### Work order
Output exactly the lines below, starting with the line that has "line-height:13px; padding-left:17px; position:relative;" and going on through the line that has "cursor:pointer; display:flex; align-items:center;", both included, and no other lines.

### Data extracts
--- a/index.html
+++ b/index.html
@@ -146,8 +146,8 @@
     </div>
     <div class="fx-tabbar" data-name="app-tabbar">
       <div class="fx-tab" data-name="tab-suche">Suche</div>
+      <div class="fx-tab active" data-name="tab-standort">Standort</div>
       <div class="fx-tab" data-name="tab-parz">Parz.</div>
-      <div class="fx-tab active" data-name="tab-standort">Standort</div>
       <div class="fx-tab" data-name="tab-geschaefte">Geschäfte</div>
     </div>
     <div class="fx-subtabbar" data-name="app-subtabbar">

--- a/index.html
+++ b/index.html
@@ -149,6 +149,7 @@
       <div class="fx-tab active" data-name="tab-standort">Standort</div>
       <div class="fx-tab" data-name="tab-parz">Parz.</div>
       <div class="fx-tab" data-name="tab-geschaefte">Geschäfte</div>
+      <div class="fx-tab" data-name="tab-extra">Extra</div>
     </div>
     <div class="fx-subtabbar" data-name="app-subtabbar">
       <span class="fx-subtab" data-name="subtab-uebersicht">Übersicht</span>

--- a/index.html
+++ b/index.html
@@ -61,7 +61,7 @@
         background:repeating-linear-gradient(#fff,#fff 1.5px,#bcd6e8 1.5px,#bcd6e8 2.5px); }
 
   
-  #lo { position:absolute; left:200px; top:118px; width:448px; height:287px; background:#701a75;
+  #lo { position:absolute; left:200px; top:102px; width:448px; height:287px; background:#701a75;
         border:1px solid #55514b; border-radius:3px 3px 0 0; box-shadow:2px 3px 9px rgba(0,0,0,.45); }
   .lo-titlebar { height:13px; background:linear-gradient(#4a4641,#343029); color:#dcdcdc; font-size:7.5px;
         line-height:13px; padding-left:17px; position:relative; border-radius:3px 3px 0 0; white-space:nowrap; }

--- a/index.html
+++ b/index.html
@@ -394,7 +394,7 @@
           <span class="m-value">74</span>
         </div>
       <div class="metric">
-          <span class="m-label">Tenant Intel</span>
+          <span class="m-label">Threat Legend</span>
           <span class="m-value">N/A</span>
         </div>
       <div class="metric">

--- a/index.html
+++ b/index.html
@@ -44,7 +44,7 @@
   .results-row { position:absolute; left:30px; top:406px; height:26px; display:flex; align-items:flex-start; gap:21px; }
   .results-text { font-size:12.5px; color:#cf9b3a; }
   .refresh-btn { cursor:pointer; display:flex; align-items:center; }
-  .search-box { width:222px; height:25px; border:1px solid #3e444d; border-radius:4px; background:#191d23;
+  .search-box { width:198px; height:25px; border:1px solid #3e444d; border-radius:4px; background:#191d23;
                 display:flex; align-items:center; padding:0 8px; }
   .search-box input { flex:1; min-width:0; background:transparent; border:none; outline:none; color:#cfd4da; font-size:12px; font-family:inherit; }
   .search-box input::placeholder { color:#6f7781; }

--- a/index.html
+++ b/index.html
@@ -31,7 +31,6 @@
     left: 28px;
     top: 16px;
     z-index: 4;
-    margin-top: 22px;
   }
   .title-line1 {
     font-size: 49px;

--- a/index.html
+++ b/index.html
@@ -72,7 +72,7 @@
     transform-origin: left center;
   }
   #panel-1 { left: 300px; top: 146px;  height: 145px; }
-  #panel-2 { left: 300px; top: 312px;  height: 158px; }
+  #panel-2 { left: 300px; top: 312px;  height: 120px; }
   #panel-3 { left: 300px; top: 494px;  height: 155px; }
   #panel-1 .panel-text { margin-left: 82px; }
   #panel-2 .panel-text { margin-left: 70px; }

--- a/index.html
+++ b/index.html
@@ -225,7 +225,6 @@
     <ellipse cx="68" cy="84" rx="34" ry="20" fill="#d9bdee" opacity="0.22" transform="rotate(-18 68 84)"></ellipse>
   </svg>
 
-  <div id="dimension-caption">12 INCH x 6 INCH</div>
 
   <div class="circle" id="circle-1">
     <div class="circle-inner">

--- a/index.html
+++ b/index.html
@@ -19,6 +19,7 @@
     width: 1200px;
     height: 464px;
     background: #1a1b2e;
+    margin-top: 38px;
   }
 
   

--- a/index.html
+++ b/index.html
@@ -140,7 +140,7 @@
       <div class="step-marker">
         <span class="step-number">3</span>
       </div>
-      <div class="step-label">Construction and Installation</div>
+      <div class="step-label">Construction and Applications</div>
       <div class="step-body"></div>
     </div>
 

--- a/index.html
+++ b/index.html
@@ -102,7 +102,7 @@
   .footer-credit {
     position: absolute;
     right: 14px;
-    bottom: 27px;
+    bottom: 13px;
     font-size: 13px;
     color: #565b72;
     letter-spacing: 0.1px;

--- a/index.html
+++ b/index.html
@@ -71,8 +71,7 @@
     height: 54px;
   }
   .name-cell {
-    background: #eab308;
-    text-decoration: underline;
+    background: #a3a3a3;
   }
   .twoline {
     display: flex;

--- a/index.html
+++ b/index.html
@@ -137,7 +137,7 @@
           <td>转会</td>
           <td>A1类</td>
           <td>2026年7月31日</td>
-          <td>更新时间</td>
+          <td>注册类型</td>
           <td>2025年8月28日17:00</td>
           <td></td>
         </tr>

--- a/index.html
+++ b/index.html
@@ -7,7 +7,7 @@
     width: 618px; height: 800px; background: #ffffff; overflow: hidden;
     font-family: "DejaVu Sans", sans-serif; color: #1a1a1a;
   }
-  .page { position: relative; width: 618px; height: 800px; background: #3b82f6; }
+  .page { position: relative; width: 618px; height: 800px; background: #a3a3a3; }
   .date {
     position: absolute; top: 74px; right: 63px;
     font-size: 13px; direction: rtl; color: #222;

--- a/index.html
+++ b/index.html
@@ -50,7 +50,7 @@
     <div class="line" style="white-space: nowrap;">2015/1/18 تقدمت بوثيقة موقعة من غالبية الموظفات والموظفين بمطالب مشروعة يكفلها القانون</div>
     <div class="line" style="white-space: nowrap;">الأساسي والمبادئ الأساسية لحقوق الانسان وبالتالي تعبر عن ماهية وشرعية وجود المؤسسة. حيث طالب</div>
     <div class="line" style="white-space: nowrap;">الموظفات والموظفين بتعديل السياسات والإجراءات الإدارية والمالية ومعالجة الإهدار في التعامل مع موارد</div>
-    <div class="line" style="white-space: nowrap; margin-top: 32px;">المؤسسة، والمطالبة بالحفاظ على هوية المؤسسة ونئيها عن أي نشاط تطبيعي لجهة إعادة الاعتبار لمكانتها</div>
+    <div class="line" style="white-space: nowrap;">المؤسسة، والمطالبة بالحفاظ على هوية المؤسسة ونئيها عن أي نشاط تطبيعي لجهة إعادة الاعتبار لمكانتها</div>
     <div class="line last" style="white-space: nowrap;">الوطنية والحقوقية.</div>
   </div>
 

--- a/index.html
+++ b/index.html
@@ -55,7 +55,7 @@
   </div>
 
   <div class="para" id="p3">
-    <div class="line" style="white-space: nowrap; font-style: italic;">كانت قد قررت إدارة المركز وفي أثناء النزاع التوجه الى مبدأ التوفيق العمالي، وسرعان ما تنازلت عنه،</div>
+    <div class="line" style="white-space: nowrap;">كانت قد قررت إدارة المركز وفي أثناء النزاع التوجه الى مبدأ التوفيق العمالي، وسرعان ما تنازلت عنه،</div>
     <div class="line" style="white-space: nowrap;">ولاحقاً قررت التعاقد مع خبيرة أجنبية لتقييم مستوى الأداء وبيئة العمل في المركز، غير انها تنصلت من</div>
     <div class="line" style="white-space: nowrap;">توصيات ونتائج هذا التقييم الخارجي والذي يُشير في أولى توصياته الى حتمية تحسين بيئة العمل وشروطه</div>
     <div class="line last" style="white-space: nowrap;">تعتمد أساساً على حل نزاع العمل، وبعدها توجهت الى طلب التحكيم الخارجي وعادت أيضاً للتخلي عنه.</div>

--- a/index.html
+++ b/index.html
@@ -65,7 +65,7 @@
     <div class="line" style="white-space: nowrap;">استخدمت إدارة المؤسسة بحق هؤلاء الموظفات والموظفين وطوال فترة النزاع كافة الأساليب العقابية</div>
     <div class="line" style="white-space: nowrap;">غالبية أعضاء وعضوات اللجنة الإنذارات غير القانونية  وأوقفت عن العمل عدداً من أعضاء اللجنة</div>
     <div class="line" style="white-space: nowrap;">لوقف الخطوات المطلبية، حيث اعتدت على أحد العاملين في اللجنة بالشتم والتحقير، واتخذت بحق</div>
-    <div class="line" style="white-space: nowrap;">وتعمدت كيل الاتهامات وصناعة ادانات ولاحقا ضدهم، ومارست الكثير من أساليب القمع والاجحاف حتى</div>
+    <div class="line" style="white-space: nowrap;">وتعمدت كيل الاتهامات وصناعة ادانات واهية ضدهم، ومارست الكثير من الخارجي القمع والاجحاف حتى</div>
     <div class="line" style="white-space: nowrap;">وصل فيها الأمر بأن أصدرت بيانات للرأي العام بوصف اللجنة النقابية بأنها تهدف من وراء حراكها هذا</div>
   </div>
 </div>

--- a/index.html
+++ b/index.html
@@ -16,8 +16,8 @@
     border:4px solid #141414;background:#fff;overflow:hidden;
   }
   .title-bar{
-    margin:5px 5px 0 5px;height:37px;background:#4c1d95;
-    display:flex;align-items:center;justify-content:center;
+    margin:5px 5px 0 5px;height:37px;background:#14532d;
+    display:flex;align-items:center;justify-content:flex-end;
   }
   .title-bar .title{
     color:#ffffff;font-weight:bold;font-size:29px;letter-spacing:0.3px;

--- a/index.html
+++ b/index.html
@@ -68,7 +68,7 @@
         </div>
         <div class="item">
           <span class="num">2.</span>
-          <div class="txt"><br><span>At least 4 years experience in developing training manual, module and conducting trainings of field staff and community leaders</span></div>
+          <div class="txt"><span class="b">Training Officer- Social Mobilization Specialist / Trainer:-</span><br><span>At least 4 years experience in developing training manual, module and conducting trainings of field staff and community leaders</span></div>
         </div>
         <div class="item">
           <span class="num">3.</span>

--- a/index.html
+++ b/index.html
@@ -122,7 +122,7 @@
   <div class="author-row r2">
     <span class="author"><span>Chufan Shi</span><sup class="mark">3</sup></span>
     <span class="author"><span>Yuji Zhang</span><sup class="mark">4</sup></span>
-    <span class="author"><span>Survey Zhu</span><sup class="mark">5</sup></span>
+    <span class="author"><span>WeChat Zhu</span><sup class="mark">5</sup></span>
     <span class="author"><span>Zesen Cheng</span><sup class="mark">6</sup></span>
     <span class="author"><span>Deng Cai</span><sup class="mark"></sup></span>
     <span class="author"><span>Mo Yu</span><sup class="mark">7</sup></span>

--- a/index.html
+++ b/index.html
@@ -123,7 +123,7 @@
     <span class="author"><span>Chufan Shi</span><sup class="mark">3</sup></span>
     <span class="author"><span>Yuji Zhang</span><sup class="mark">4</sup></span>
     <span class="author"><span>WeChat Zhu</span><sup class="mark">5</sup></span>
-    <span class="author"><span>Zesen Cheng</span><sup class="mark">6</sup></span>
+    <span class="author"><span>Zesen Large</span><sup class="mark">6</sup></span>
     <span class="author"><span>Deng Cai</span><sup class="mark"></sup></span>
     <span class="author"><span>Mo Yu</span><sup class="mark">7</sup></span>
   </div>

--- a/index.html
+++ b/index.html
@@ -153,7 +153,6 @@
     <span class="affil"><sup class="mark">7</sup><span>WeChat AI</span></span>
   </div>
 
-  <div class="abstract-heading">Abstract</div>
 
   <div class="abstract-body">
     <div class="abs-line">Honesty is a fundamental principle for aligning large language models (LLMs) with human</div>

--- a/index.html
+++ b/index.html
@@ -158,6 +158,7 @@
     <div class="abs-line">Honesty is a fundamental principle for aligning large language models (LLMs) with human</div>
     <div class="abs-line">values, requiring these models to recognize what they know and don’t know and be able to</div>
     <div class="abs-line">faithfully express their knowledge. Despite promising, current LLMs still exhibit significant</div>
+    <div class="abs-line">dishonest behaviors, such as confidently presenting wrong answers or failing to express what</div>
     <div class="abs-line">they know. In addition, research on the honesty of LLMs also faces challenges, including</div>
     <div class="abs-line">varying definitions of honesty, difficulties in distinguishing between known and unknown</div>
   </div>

### Result of this task
         line-height:13px; padding-left:17px; position:relative; border-radius:3px 3px 0 0; white-space:nowrap; }

--- a/index.html
+++ b/index.html
@@ -394,7 +394,7 @@
           <span class="m-value">74</span>
         </div>
       <div class="metric">
-          <span class="m-label">Tenant Intel</span>
+          <span class="m-label">Threat Legend</span>
           <span class="m-value">N/A</span>
         </div>
       <div class="metric">

--- a/index.html
+++ b/index.html
@@ -44,7 +44,7 @@
   .results-row { position:absolute; left:30px; top:406px; height:26px; display:flex; align-items:flex-start; gap:21px; }
   .results-text { font-size:12.5px; color:#cf9b3a; }
   .refresh-btn { cursor:pointer; display:flex; align-items:center; }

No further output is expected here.